### Directions for this task
With both ends included, repeat exactly the lines of the entries below from the one containing "- Monday, July 27" down to the one containing "Mortgage After Closing?", and no others.

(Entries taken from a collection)
◇ ◇ ◇ ◇ ◇ ◇ ◇

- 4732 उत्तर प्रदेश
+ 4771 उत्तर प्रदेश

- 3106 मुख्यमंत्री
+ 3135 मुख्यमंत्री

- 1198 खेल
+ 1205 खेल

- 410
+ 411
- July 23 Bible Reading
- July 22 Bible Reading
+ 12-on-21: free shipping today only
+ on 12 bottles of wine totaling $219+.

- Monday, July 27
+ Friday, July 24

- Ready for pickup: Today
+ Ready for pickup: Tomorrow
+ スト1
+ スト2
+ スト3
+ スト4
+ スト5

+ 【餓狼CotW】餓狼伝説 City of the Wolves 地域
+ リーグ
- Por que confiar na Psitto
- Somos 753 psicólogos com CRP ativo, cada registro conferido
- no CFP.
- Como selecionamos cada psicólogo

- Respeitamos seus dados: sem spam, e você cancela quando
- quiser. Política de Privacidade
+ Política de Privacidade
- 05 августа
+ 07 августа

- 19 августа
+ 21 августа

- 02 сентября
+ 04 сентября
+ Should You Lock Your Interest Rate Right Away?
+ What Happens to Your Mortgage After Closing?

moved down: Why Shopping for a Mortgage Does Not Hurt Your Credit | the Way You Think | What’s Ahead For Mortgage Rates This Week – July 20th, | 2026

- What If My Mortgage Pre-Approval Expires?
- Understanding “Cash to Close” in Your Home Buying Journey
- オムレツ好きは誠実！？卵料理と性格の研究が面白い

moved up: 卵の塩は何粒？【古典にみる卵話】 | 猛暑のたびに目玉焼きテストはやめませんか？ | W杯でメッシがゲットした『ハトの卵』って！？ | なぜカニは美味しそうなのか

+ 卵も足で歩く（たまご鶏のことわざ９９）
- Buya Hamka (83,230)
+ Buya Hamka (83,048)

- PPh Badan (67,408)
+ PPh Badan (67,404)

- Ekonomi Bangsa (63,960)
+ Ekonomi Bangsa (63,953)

◇ ◇ ◇ ◇ ◇ ◇ ◇

### Your solution
- Monday, July 27
+ Friday, July 24

- Ready for pickup: Today
+ Ready for pickup: Tomorrow
+ スト1
+ スト2
+ スト3
+ スト4
+ スト5

+ 【餓狼CotW】餓狼伝説 City of the Wolves 地域
+ リーグ
- Por que confiar na Psitto
- Somos 753 psicólogos com CRP ativo, cada registro conferido
- no CFP.
- Como selecionamos cada psicólogo

- Respeitamos seus dados: sem spam, e você cancela quando
- quiser. Política de Privacidade
+ Política de Privacidade
- 05 августа
+ 07 августа

- 19 августа
+ 21 августа

- 02 сентября
+ 04 сентября
+ Should You Lock Your Interest Rate Right Away?
+ What Happens to Your Mortgage After Closing?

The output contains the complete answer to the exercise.